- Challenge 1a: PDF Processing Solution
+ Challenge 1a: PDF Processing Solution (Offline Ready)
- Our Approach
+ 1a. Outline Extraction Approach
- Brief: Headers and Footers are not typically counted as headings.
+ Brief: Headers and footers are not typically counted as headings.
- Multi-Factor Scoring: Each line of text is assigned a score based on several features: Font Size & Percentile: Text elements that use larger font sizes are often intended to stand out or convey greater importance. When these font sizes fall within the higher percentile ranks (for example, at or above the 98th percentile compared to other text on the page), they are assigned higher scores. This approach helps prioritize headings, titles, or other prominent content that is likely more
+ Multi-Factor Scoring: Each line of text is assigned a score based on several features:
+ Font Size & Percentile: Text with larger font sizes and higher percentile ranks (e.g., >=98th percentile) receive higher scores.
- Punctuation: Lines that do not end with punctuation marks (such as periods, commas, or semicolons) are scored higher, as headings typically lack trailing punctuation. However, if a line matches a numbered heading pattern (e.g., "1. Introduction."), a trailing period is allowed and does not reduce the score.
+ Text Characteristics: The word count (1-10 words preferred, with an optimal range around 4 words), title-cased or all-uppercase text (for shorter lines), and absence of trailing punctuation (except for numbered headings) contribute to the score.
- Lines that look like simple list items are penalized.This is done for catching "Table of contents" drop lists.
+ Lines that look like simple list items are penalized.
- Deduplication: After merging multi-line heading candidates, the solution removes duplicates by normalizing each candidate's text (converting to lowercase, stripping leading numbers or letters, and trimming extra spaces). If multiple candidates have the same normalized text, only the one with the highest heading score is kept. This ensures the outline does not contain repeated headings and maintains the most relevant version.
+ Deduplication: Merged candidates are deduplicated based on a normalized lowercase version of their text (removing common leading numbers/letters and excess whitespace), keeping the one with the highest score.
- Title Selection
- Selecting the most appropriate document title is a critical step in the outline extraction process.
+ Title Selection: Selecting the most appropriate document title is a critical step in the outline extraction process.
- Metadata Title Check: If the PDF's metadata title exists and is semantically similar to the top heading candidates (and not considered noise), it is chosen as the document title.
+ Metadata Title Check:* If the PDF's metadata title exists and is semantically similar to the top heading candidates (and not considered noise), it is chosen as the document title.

◆ **Instructions to follow**:
Retype each line of the listing exactly as it was given above.

◆ **Response area**:
- Challenge 1a: PDF Processing Solution
+ Challenge 1a: PDF Processing Solution (Offline Ready)
- Our Approach
+ 1a. Outline Extraction Approach
- Brief: Headers and Footers are not typically counted as headings.
+ Brief: Headers and footers are not typically counted as headings.
- Multi-Factor Scoring: Each line of text is assigned a score based on several features: Font Size & Percentile: Text elements that use larger font sizes are often intended to stand out or convey greater importance. When these font sizes fall within the higher percentile ranks (for example, at or above the 98th percentile compared to other text on the page), they are assigned higher scores. This approach helps prioritize headings, titles, or other prominent content that is likely more
+ Multi-Factor Scoring: Each line of text is assigned a score based on several features:
+ Font Size & Percentile: Text with larger font sizes and higher percentile ranks (e.g., >=98th percentile) receive higher scores.
- Punctuation: Lines that do not end with punctuation marks (such as periods, commas, or semicolons) are scored higher, as headings typically lack trailing punctuation. However, if a line matches a numbered heading pattern (e.g., "1. Introduction."), a trailing period is allowed and does not reduce the score.
+ Text Characteristics: The word count (1-10 words preferred, with an optimal range around 4 words), title-cased or all-uppercase text (for shorter lines), and absence of trailing punctuation (except for numbered headings) contribute to the score.
- Lines that look like simple list items are penalized.This is done for catching "Table of contents" drop lists.
+ Lines that look like simple list items are penalized.
- Deduplication: After merging multi-line heading candidates, the solution removes duplicates by normalizing each candidate's text (converting to lowercase, stripping leading numbers or letters, and trimming extra spaces). If multiple candidates have the same normalized text, only the one with the highest heading score is kept. This ensures the outline does not contain repeated headings and maintains the most relevant version.
+ Deduplication: Merged candidates are deduplicated based on a normalized lowercase version of their text (removing common leading numbers/letters and excess whitespace), keeping the one with the highest score.
- Title Selection
- Selecting the most appropriate document title is a critical step in the outline extraction process.
+ Title Selection: Selecting the most appropriate document title is a critical step in the outline extraction process.
- Metadata Title Check: If the PDF's metadata title exists and is semantically similar to the top heading candidates (and not considered noise), it is chosen as the document title.
+ Metadata Title Check:* If the PDF's metadata title exists and is semantically similar to the top heading candidates (and not considered noise), it is chosen as the document title.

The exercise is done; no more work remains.